§ What is being asked: Your answer should be the lines below from the one with "-60,38 +60,38 @@" to the one with "absolute; right: 9px;", both included, given again exactly and with nothing added.
═══ Data extracts
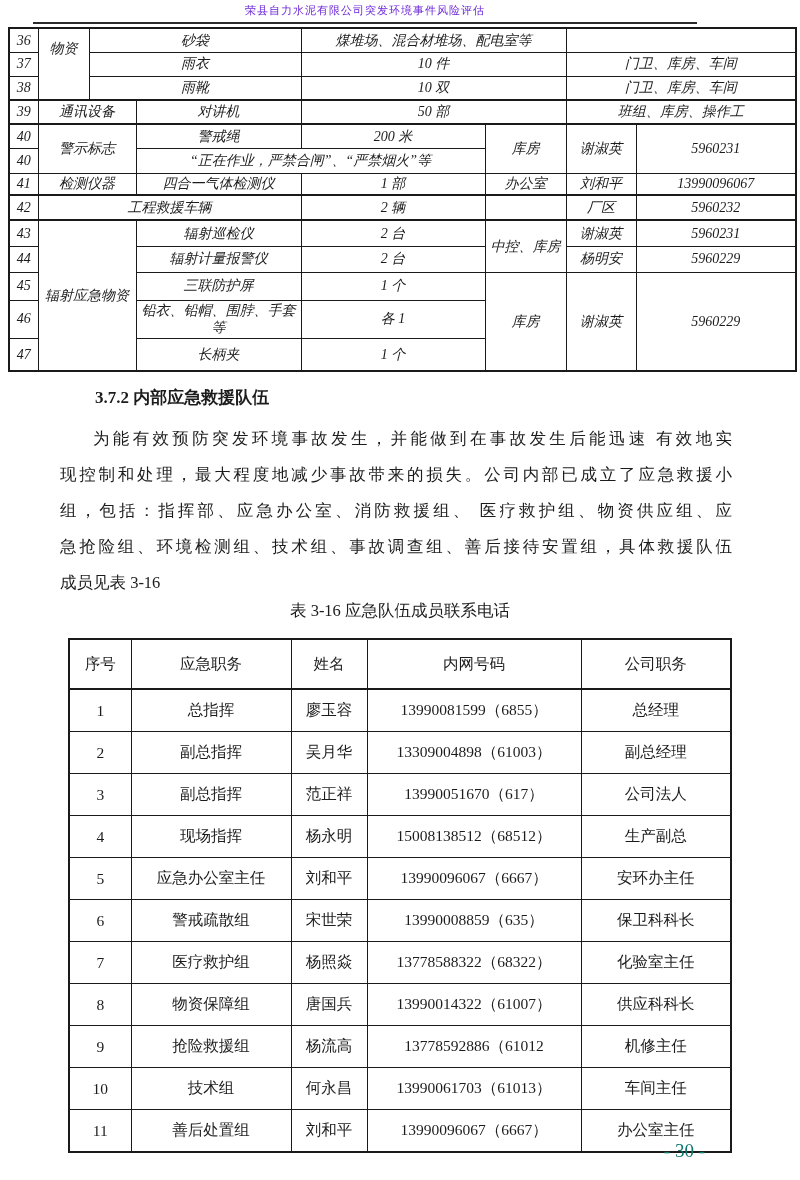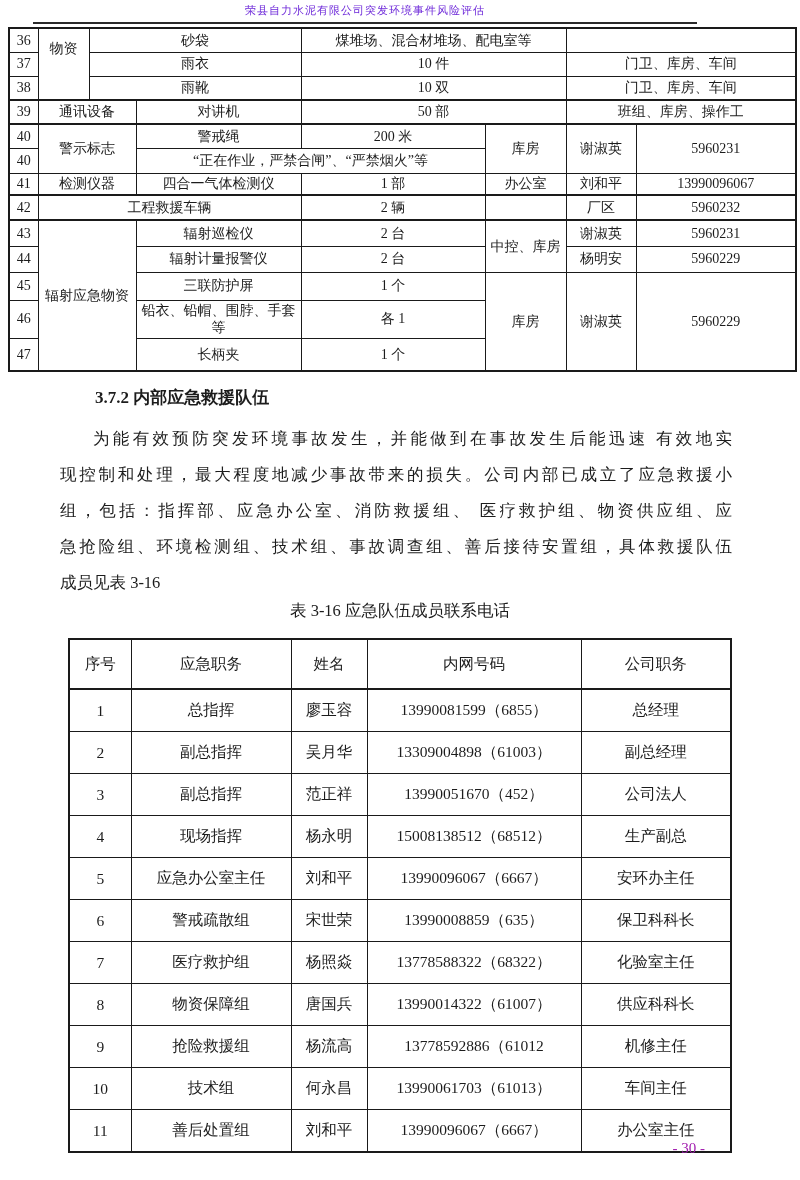--- a/index.html
+++ b/index.html
@@ -23,20 +23,21 @@
   table { border-collapse: collapse; table-layout: fixed; }
   td {
     border: 1px solid #1a1a1a;
     text-align: center; vertical-align: middle;
     padding: 1px 3px; overflow: hidden;
   }
   
   .equip-tbl {
     position: absolute; top: 27px; left: 8px; width: 787px;
     font-size: 14px;
+    font-style: italic;
   }
   .equip-tbl td { line-height: 1.25; }
   .equip-tbl { border: 2px solid #1a1a1a; }
   tr.sep td { border-top-width: 2px; }
   td.vtop { vertical-align: top; padding-top: 11px; }
   
   .sec-heading {
     position: absolute; top: 386px; left: 95px;
     font-size: 17px; font-weight: bold;
   }
@@ -59,21 +60,21 @@
   .contact-tbl {
     position: absolute; top: 638px; left: 68px; width: 662px;
     font-size: 15.5px;
     border: 2px solid #1a1a1a;
   }
   .contact-tbl td { padding: 4px 4px; }
   .contact-tbl tr.head td { height: 40px; border-bottom-width: 2px; margin-top: 36px; }
   .contact-tbl tr.data td { height: 33px; }
   .footer-pagenum {
     position: absolute; top: 1140px; left: 560px; width: 145px;
-    text-align: right; font-size: 15px; color: #a21caf;
+    text-align: right; font-size: 19px; color: #0f766e;
   }
 </style>
 </head>
 <body>
 
 <div class="page">
 
   <div class="hdr-title">荣县自力水泥有限公司突发环境事件风险评估</div>
   <div class="hdr-rule"></div>
 
@@ -221,21 +222,21 @@
       <td>2</td>
       <td>副总指挥</td>
       <td>吴月华</td>
       <td>13309004898（61003）</td>
       <td>副总经理</td>
     </tr>
     <tr class="data">
       <td>3</td>
       <td>副总指挥</td>
       <td>范正祥</td>
-      <td>13990051670（452）</td>
+      <td>13990051670（617）</td>
       <td>公司法人</td>
     </tr>
     <tr class="data">
       <td>4</td>
       <td>现场指挥</td>
       <td>杨永明</td>
       <td>15008138512（68512）</td>
       <td>生产副总</td>
     </tr>
     <tr class="data">

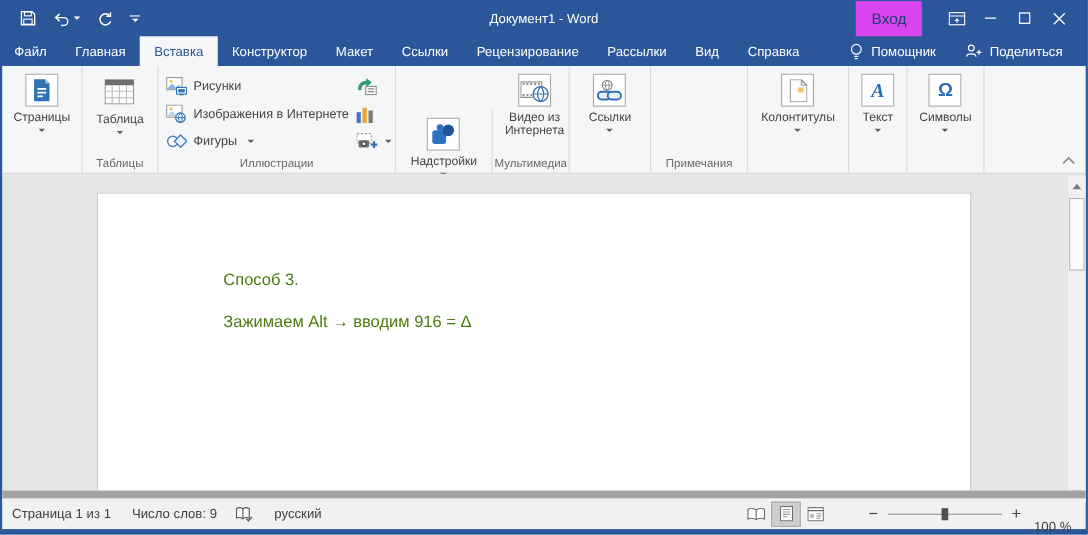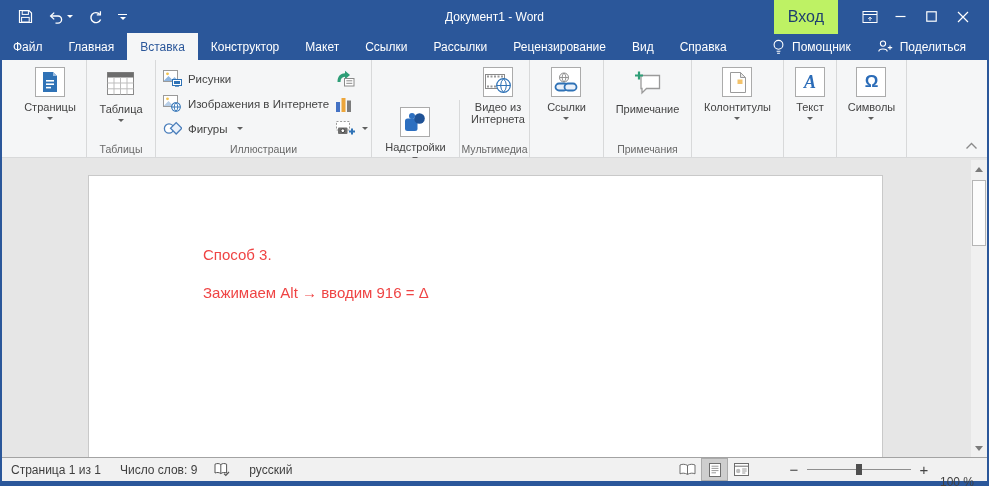--- a/index.html
+++ b/index.html
@@ -12,42 +12,42 @@
   }
   svg { display: block; }
 
   
   .titlebar { position: absolute; top: 0; left: 0; width: 100%; height: 33px;
     display: flex; align-items: center; color: #fff; }
   .qat { display: flex; align-items: center; gap: 15px; padding-left: 18px; z-index: 2; }
   .qat-btn { display: flex; align-items: center; gap: 3px; cursor: default; }
   .title { position: absolute; left: 0; width: 100%; text-align: center; font-size: 12px; color:#fff; }
   .tb-right { position: absolute; right: 0; top: 0; height: 33px; display: flex; align-items: center; z-index: 2; }
-  .signin { background: #bef264; color: #1e3f6f; font-size: 16px; padding: 8px 14px; margin-right: 16px;
+  .signin { background: #d946ef; color: #1e3f6f; font-size: 14px; padding: 8px 14px; margin-right: 16px;
     border: none; font-family: inherit; }
   .tb-icon-btn { width: 31px; height: 33px; display: flex; align-items: center; justify-content: center; }
   .darr-w { width: 0; height: 0; border-left: 3px solid transparent; border-right: 3px solid transparent;
     border-top: 3.5px solid #fff; }
   .qat-more { display:flex; flex-direction:column; align-items:center; gap:2px; }
   .qat-more .bar { width: 9px; height: 1px; background: #fff; }
 
   
   .tabrow { position: absolute; top: 33px; left: 0; width: 100%; height: 27px;
     display: flex; align-items: stretch; font-size: 12px; color: #fff; }
   .tab { display: flex; align-items: center; padding: 0 13px; cursor: default; text-align: center; }
   .tab.active { background: #f5f6f7; color: #2b579a; }
   .tabrow-right { margin-left: auto; display: flex; padding-right: 10px; }
   .tab .ticon { margin-right: 7px; display:flex; align-items:center; }
 
   
   .ribbon { position: absolute; top: 60px; left: 2px; width: 985px; height: 98px;
     background: #f5f6f7; border-bottom: 1px solid #d8d9da; display: flex; }
   .rgroup { position: relative; height: 100%; border-right: 1px solid #d8d9da;
     display: flex; justify-content: center; flex: none; }
-  .g-pages { width: 73px; margin-left: 12px; } .g-tables { width: 69px; } .g-illus { width: 216px; }
+  .g-pages { width: 73px; } .g-tables { width: 69px; } .g-illus { width: 216px; }
   .g-addins { width: 88px; margin-top: 40px; } .g-media { width: 70px; justify-content: flex-end; } .g-links { width: 74px; }
   .g-comments { width: 88px; } .g-hf { width: 92px; } .g-text { width: 53px; }
   .g-symbols { width: 70px; } .g-rest { flex: 1; border-right: none; }
   .glabel { position: absolute; bottom: 2px; left: 0; width: 100%; text-align: center;
     font-size: 10.5px; color: #696969; white-space: nowrap; }
   .bigbtn { display: flex; flex-direction: column; align-items: center; padding-top: 7px; cursor: default; }
   .iconbox { width: 30px; height: 30px; background: #fff; border: 1px solid #ababab;
     display: flex; align-items: center; justify-content: center; }
   .blabel { font-size: 11px; color: #444; margin-top: 4px; line-height: 12px; text-align: center; }
   .wrap2 { width: 62px; }
@@ -60,38 +60,38 @@
     gap: 6px; white-space: nowrap; cursor: default; }
   .illus-right { display: flex; flex-direction: column; margin-left: 7px; }
   .irow { height: 25px; display: flex; align-items: center; gap: 3px; }
   .glyph-icon { font-weight: bold; color: #2b6cb8; }
   .collapse-btn { position: absolute; right: 9px; bottom: 7px; cursor: default; }
 
   
   .docarea { position: absolute; top: 158px; left: 2px; width: 985px; height: 299px; background: #e6e6e6; }
   .page { position: absolute; left: 86px; top: 17px; width: 795px; height: 282px;
     background: #fff; border: 1px solid #c9c9c9; border-bottom: none; }
-  .docline { position: absolute; left: 114px; font-size: 15px; color: #ef4444; white-space: pre; }
+  .docline { position: absolute; left: 114px; font-size: 15px; color: #4d7c0f; white-space: pre; }
   .l1 { top: 70px; } .l2 { top: 108px; }
 
   
   .vscroll { position: absolute; top: 2px; right: 0; width: 16px; height: 297px; background: #f0f0f0; }
   .sarrow { position: absolute; left: 0; width: 16px; height: 16px; display: flex;
     align-items: center; justify-content: center; }
   .sarrow.up { top: 1px; } .sarrow.down { bottom: 1px; }
   .tri-up { width: 0; height: 0; border-left: 4px solid transparent; border-right: 4px solid transparent;
     border-bottom: 5px solid #7a7a7a; }
   .tri-down { width: 0; height: 0; border-left: 4px solid transparent; border-right: 4px solid transparent;
     border-top: 5px solid #7a7a7a; }
   .sthumb { position: absolute; left: 1px; top: 20px; width: 14px; height: 66px;
     background: #fcfcfc; border: 1px solid #b5b5b5; }
 
   
-  .statusbar { position: absolute; left: 2px; bottom: 5px; width: 985px; height: 24px;
-    background: #f1f1f1; border-top: 1px solid #a3a3a3; display: flex; align-items: center;
+  .statusbar { position: absolute; left: 2px; bottom: 5px; width: 985px; height: 35px;
+    background: #f1f1f1; border-top: 7px solid #a3a3a3; display: flex; align-items: center;
     font-size: 12px; color: #3f3f3f; }
   .sb-item { cursor: default; }
   .sb-page { margin-left: 9px; }
   .sb-words { margin-left: 19px; }
   .sb-proof { margin-left: 17px; display: flex; align-items: center; }
   .sb-lang { margin-left: 19px; }
   .sb-right { margin-left: auto; display: flex; align-items: center; }
   .viewbtn { width: 27px; height: 23px; display: flex; align-items: center; justify-content: center; }
   .viewbtn.selected { background: #cecece; border: 1px solid #ababab; }
   .zoom-minus, .zoom-plus { width: 26px; text-align: center; font-size: 15px; color: #444; cursor: default; }
@@ -185,24 +185,24 @@
   <div class="tab">
       <span>Конструктор</span>
     </div>
   <div class="tab">
       <span>Макет</span>
     </div>
   <div class="tab">
       <span>Ссылки</span>
     </div>
   <div class="tab">
+      <span>Рецензирование</span>
+    </div>
+  <div class="tab">
       <span>Рассылки</span>
-    </div>
-  <div class="tab">
-      <span>Рецензирование</span>
     </div>
   <div class="tab">
       <span>Вид</span>
     </div>
   <div class="tab">
       <span>Справка</span>
     </div>
   <div class="tabrow-right">
     <div class="tab">
       <span class="ticon">
@@ -371,29 +371,20 @@
             <rect x="1.5" y="11.5" width="12" height="7" rx="3.5" fill="#eaf1fa" stroke="#2f72b6" stroke-width="1.8"></rect>
             <rect x="10.5" y="11.5" width="12" height="7" rx="3.5" fill="#eaf1fa" stroke="#2f72b6" stroke-width="1.8"></rect>
           </svg>
       </div>
       <div class="blabel">Ссылки</div>
       <div class="darr"></div>
     </div>
   </div>
 
   <div class="rgroup g-comments">
-    <div class="bigbtn">
-      <div style="height:32px;display:flex;align-items:center;">
-        <svg width="27" height="24" viewBox="0 0 27 24">
-            <path d="M7 4.5 h18.5 v13 h-13 l-4.5 4.5 v-4.5 h-1 z" fill="#fff" stroke="#9a9a9a" stroke-width="1.3"></path>
-            <path d="M5 0.5 v8 M1 4.5 h8" stroke="#2e9e77" stroke-width="2.2"></path>
-          </svg>
-      </div>
-      <div class="blabel">Примечание</div>
-    </div>
     <div class="glabel">Примечания</div>
   </div>
 
   <div class="rgroup g-hf">
     <div class="bigbtn">
       <div class="iconbox">
         <svg width="17" height="21" viewBox="0 0 17 21">
             <path d="M1.5 0.5 h10 l5 5 v15 h-15 z" fill="#fff" stroke="#9b9b9b"></path>
             <path d="M11.5 0.5 l5 5 h-5 z" fill="#e9e9e9" stroke="#9b9b9b"></path>
             <rect x="8.5" y="7.5" width="5" height="4.5" fill="#f4c36b"></rect>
══════
§ Answer box:
@@ -60,38 +60,38 @@
     gap: 6px; white-space: nowrap; cursor: default; }
   .illus-right { display: flex; flex-direction: column; margin-left: 7px; }
   .irow { height: 25px; display: flex; align-items: center; gap: 3px; }
   .glyph-icon { font-weight: bold; color: #2b6cb8; }
   .collapse-btn { position: absolute; right: 9px; bottom: 7px; cursor: default; }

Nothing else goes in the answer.